─── The data ───

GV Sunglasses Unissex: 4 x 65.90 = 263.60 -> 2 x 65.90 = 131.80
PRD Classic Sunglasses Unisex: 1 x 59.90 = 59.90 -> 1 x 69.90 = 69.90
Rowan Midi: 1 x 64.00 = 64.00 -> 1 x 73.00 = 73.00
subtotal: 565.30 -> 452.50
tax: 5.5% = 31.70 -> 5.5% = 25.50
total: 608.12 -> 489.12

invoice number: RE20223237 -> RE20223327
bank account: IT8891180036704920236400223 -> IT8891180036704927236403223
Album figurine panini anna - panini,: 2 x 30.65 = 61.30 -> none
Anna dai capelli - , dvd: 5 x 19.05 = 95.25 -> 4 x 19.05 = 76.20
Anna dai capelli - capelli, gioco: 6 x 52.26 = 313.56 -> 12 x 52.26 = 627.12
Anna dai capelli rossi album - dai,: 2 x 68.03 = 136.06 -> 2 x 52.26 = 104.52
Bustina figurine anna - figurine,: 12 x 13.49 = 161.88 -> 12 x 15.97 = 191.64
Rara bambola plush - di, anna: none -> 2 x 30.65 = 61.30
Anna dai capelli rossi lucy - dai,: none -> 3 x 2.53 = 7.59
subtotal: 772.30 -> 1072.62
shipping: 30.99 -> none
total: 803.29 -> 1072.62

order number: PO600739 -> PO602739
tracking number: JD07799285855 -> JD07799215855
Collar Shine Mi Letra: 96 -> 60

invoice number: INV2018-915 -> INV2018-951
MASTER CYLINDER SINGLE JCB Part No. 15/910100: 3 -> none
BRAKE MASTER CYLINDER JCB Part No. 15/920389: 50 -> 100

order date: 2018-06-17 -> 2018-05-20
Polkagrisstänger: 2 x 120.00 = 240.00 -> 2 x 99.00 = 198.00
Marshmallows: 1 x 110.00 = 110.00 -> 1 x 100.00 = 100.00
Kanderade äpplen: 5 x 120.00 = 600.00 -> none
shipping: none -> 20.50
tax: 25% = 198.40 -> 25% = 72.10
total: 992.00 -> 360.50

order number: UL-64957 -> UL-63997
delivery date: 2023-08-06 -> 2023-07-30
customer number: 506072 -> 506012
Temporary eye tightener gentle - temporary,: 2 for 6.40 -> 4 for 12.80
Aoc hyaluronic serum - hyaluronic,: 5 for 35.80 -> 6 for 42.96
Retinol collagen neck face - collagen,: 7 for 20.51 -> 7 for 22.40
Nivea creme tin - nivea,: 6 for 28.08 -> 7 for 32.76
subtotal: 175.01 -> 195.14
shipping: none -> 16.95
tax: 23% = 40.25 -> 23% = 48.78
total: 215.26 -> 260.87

───

[Task brief]
The answer must be a word-for-word transcription of every record above.

[Your response]
GV Sunglasses Unissex: 4 x 65.90 = 263.60 -> 2 x 65.90 = 131.80
PRD Classic Sunglasses Unisex: 1 x 59.90 = 59.90 -> 1 x 69.90 = 69.90
Rowan Midi: 1 x 64.00 = 64.00 -> 1 x 73.00 = 73.00
subtotal: 565.30 -> 452.50
tax: 5.5% = 31.70 -> 5.5% = 25.50
total: 608.12 -> 489.12

invoice number: RE20223237 -> RE20223327
bank account: IT8891180036704920236400223 -> IT8891180036704927236403223
Album figurine panini anna - panini,: 2 x 30.65 = 61.30 -> none
Anna dai capelli - , dvd: 5 x 19.05 = 95.25 -> 4 x 19.05 = 76.20
Anna dai capelli - capelli, gioco: 6 x 52.26 = 313.56 -> 12 x 52.26 = 627.12
Anna dai capelli rossi album - dai,: 2 x 68.03 = 136.06 -> 2 x 52.26 = 104.52
Bustina figurine anna - figurine,: 12 x 13.49 = 161.88 -> 12 x 15.97 = 191.64
Rara bambola plush - di, anna: none -> 2 x 30.65 = 61.30
Anna dai capelli rossi lucy - dai,: none -> 3 x 2.53 = 7.59
subtotal: 772.30 -> 1072.62
shipping: 30.99 -> none
total: 803.29 -> 1072.62

order number: PO600739 -> PO602739
tracking number: JD07799285855 -> JD07799215855
Collar Shine Mi Letra: 96 -> 60

invoice number: INV2018-915 -> INV2018-951
MASTER CYLINDER SINGLE JCB Part No. 15/910100: 3 -> none
BRAKE MASTER CYLINDER JCB Part No. 15/920389: 50 -> 100

order date: 2018-06-17 -> 2018-05-20
Polkagrisstänger: 2 x 120.00 = 240.00 -> 2 x 99.00 = 198.00
Marshmallows: 1 x 110.00 = 110.00 -> 1 x 100.00 = 100.00
Kanderade äpplen: 5 x 120.00 = 600.00 -> none
shipping: none -> 20.50
tax: 25% = 198.40 -> 25% = 72.10
total: 992.00 -> 360.50

order number: UL-64957 -> UL-63997
delivery date: 2023-08-06 -> 2023-07-30
customer number: 506072 -> 506012
Temporary eye tightener gentle - temporary,: 2 for 6.40 -> 4 for 12.80
Aoc hyaluronic serum - hyaluronic,: 5 for 35.80 -> 6 for 42.96
Retinol collagen neck face - collagen,: 7 for 20.51 -> 7 for 22.40
Nivea creme tin - nivea,: 6 for 28.08 -> 7 for 32.76
subtotal: 175.01 -> 195.14
shipping: none -> 16.95
tax: 23% = 40.25 -> 23% = 48.78
total: 215.26 -> 260.87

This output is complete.